The analysis published this week, using data from two independent global air-monitoring networks, indicates that concentrations of CFC-11 began to decline more rapidly in 2018. By late 2019, CFC-11 concentrations were dropping by around 1% a year — the fastest pace on record3.
In a second paper, Montzka and colleagues used measurements from air-monitoring stations in South Korea and Japan, as well as detailed atmospheric-transport modelling, to show that the largest source of the rogue emissions — in eastern China — has been shut down. The study incorporated independent analyses from four different research groups and two models, all of which showed consistent results, says Luke Western, an atmospheric scientist at the University of Bristol, UK, and a co-author on the paper.
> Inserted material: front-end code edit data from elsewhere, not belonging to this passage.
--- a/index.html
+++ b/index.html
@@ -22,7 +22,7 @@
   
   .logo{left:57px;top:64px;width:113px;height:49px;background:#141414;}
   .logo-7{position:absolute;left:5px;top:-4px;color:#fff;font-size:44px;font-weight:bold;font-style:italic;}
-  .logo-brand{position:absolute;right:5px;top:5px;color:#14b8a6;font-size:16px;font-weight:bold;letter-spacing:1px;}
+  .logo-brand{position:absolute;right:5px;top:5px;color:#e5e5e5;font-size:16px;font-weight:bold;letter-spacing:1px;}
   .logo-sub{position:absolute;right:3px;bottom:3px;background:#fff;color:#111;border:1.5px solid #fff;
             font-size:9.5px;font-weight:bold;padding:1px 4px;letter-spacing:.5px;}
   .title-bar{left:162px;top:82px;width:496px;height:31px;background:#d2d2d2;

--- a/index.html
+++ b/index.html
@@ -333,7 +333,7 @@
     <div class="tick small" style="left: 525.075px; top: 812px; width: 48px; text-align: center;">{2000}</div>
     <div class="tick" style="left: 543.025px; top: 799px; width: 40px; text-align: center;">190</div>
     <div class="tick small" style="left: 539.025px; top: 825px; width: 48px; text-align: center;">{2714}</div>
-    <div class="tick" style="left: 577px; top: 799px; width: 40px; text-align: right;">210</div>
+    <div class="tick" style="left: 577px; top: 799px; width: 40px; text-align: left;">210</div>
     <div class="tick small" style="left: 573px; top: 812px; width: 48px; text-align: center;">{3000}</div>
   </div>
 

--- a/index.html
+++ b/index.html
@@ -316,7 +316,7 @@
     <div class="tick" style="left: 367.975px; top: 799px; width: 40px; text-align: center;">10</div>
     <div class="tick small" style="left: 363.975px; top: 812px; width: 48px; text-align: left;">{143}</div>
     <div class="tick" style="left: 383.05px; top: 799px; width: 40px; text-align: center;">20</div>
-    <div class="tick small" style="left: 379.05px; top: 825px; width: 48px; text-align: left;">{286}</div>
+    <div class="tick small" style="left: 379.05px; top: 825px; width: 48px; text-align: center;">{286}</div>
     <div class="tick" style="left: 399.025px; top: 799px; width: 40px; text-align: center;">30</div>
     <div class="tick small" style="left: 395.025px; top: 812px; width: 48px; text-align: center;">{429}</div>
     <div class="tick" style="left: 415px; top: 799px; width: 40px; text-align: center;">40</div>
“Around 60% of the global increase came from that region, and 60% of the recent decrease also came from there,” Western says.
The research can’t account for some of the decline in emissions, however, which points to gaps in data collection around the world, including in industrially important countries such as India and Brazil. Although 60% of the recent decrease has been accounted for, “we still don’t know where the other 40% was coming from”, says Martin Vollmer, an atmospheric scientist at the Swiss Federal Laboratories for Materials Science and Technology in Dübendorf. Nonetheless, the episode should send a warning signal to those who might be tempted to break the rules in future.
Montzka says discussions are under way among parties to the Montreal Protocol to expand the network of monitoring stations. But for now, he says, it’s encouraging — and a bit surprising — to see governments respond to the science and take action to halt illegal emissions. “We were there to catch the problem, and now we can be there to announce that they have addressed it,” Montzka says. “It’s a nice thing.”